O estatuto oficial obriga a ter um espaço fixo para assistir aos jogos. E esse foi o primeiro passo dado pelos fundadores que vieram trabalhar e estudar para Portugal. É na Travessa do Salitre, entre o Parque Mayer e a Praça da Alegria, colado ao Hotel Lisboa Plaza, no Snooker Club Lisboa. É aqui que estão desde o “inicio de janeiro”, recorda Tiago. “Fomos crescendo”, diz, relembrando o Fla-Flu (Flamengo-Fluminense), campeonato estadual, em que “recebeu 160 pessoas”.

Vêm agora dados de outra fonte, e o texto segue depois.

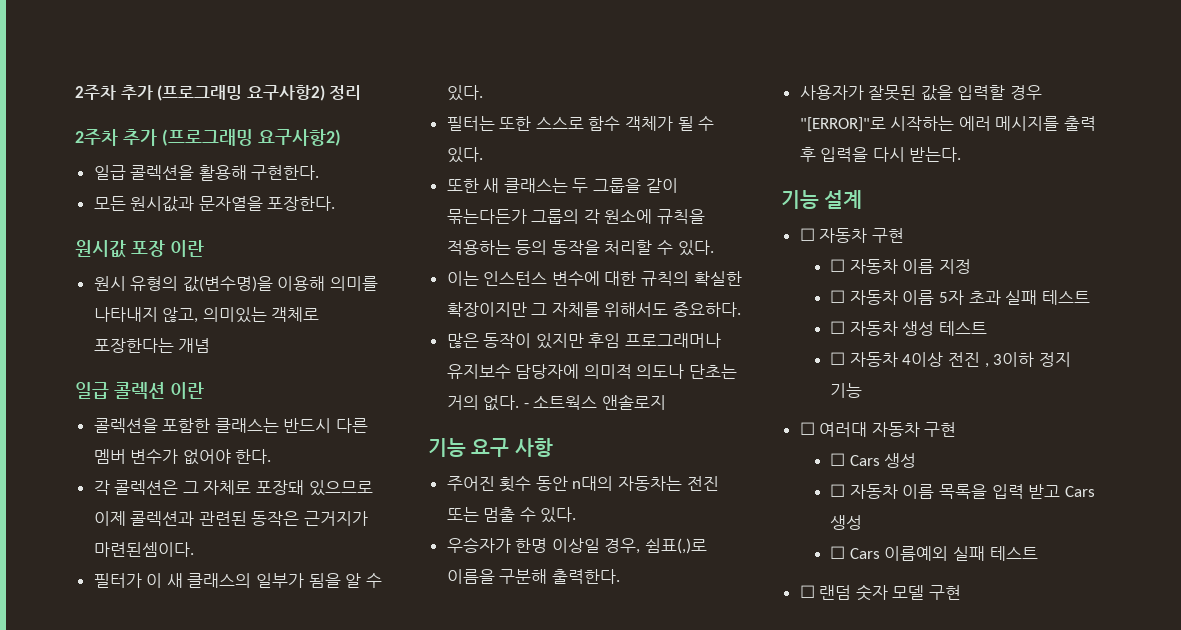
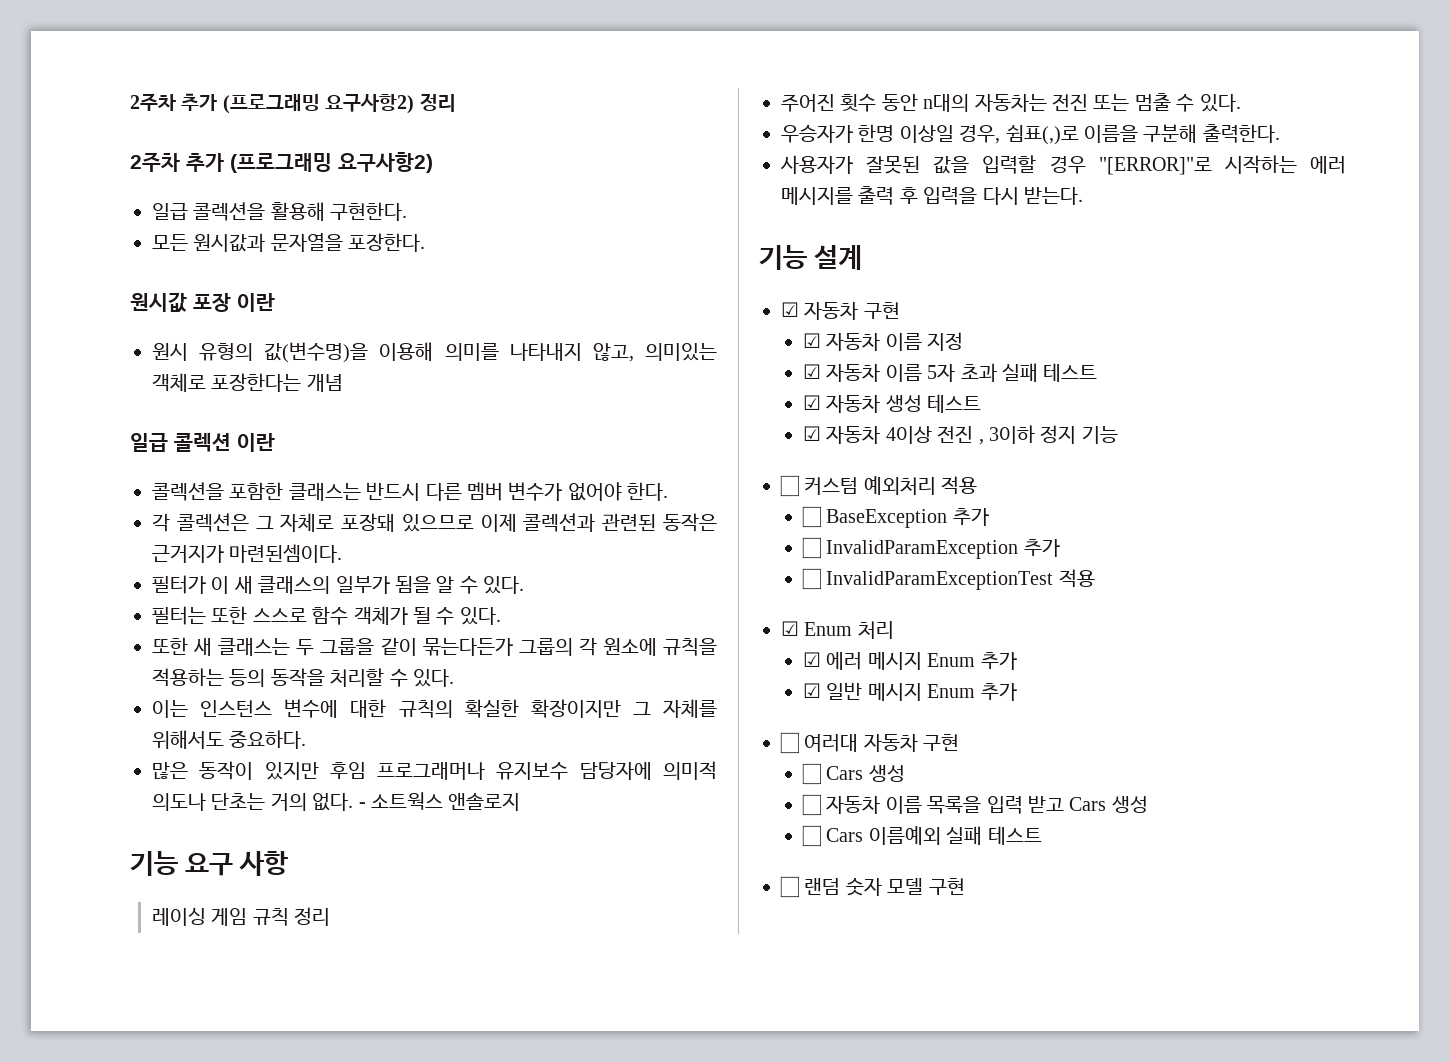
(553, 447) none -> [152,907,331,926] // 레이싱 게임 규칙 정리
[799,228,904,243] [830,259,846,272] ☐ 자동차 구현 // ☐ -> [781,301,900,320] [803,333,822,348] ☑ 자동차 구현 // ☑
[830,290,846,303] ☐ -> [803,364,822,379] ☑
[830,321,846,334] ☐ -> [803,395,822,410] ☑
[830,352,846,365] ☐ -> [803,426,822,441] ☑
(863, 390) none -> [780,475,978,497] [802,506,989,528] [802,537,1060,559] [802,568,1095,590] [781,621,894,639] [803,652,1017,670] [803,682,1017,701] // ☐ 커스텀 예외처리 적용 // ☐ BaseException 추가 // ☐ InvalidParamException 추가 // ☐ InvalidParamExceptionTest 적용 // ☑ Enum 처리 // ☑ 에러 메시지 Enum 추가 // ☑ 일반 메시지 Enum 추가

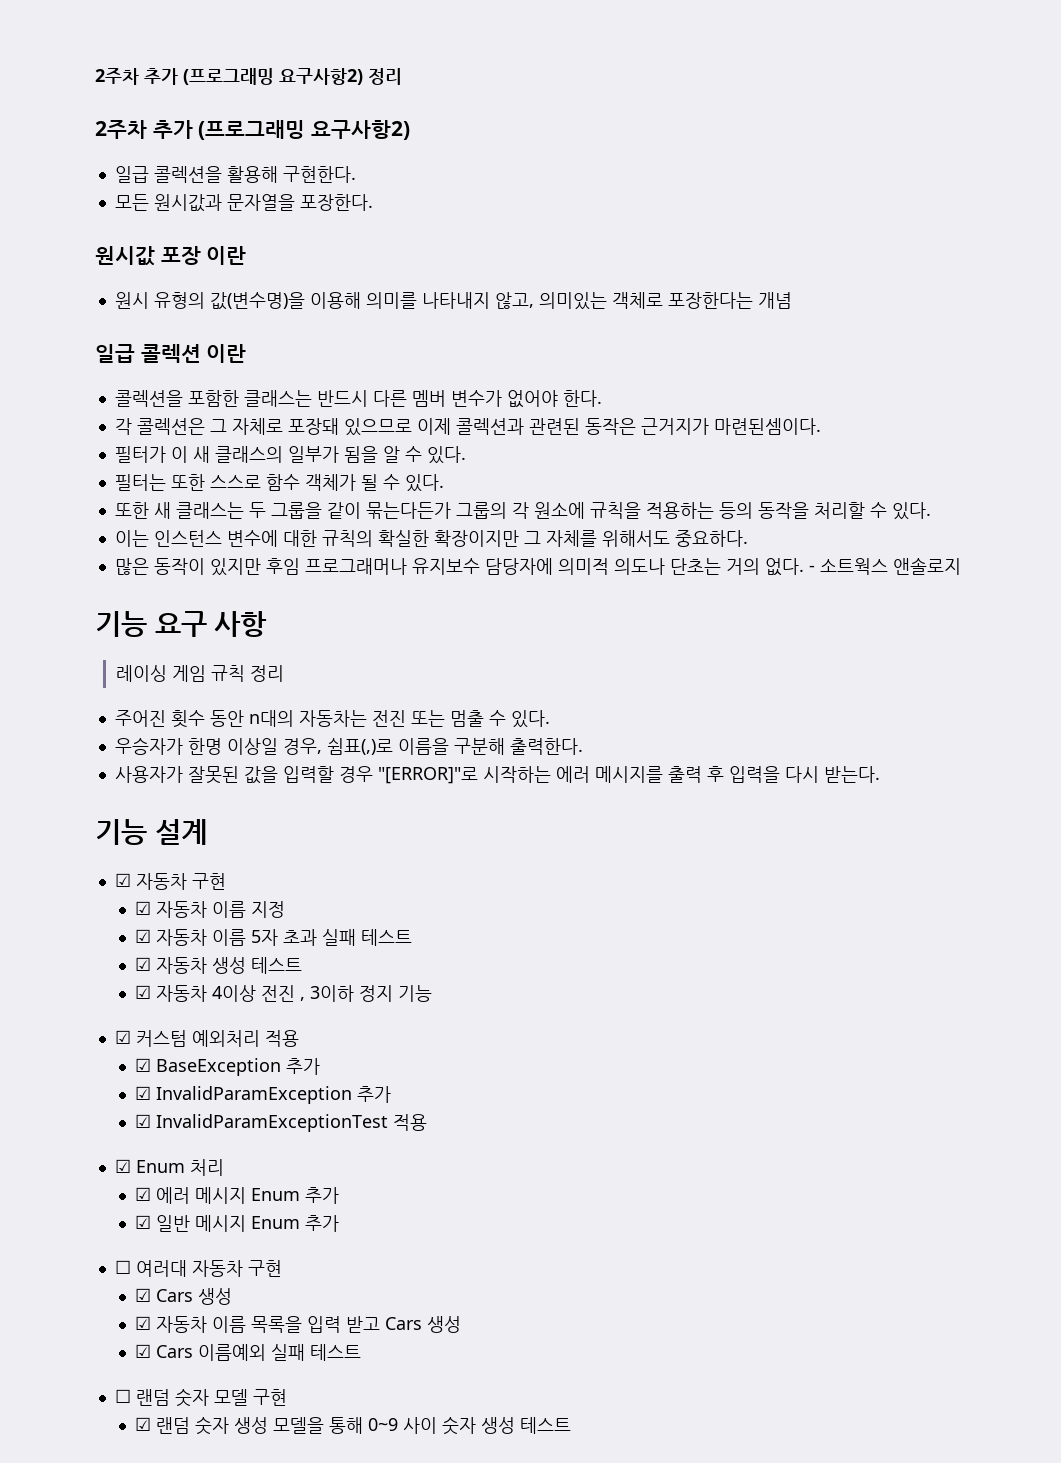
[780,475,799,497] ☐ -> [114,1030,131,1044] ☑
[802,506,822,528] ☐ -> [135,1058,152,1072] ☑
[802,537,822,559] ☐ -> [135,1086,152,1100] ☑
[802,568,822,590] ☐ -> [135,1114,152,1128] ☑
[802,763,905,785] [802,794,822,816] ☐ Cars 생성 // ☐ -> [135,1288,233,1305] [135,1316,152,1330] ☑ Cars 생성 // ☑
[802,825,822,847] ☐ -> [135,1344,152,1358] ☑
(965, 886) none -> [135,1416,572,1435] // ☑ 랜덤 숫자 생성 모델을 통해 0~9 사이 숫자 생성 테스트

Acolher a sede do Consulado Fla-Lisboa que é, simultaneamente, a Penya do Futebol Clube de Barcelona é algo que Miguel Sancho, proprietário do espaço onde se joga snooker e pool, agradece. “É impressionante ver um jogo de futebol do Flamengo. Há uma enorme paixão pelo clube e comportam-se como estivessem nas bancadas”, antecipa antes da partida.

Uma rivalidade de popularidade: Corinthians-Flamengo

A partida disputou-se no Arena Corinthians, em São Paulo, no distrito de Itaquera, na zona leste paulista, mas em pleno coração da cidade de Lisboa estava montado um pequeno estádio com 70 adeptos. Com sofridão e emoção à mistura.

A divulgação é no Twitter e no Facebook. “Temos foto com Zico, Júnior e Júlio César (Benfica), que vieram assistir a um jogo e isso ajudou”. E já são reconhecidos na Torcida no Brasil. “Temos no nosso mural (vitrina) duas camisolas de dois consulados diferentes do Brasil. Uma dada durante um dia de jogo e outra que aqui foi deixada, num dia em que não houve futebol”. “Mesmo sem jogos as pessoas aparecem para conhecer um consulado oficial do clube”, reforça.

“O Fla-Flu é o clássico mais bonito do mundo. É belo”, explica Tiago sobre a rivalidade que os irmãos, o jornalista Mário Filho e o dramaturgo Nélson Rodrigues, ajudaram a imortalizar. A cada jogo é um “ai jesus”, como canta um dos hinos oficiais, o mais popular: “Uma vez Flamengo, sempre Flamengo”. “A nível de popularidade o grande rival é o nosso adversário de hoje. Em matéria de relevância histórica, no entanto, têm de comer muito feijão”, avisa.

Falar com a TV e para a TV

Cinco plasmas estão espalhados pela sala. O grosso dos adeptos estão concentrados perto do bar que os alimenta e refresca as gargantas. Os olhos fixos num ecrã.

Valdemar Duarte, comentador português da SIC Radical refere-se à presença surpreendente de tantos adeptos do Flamengo em São Paulo. “Surpreendente, nada, porra, somos Flamengo”, responde Tiago.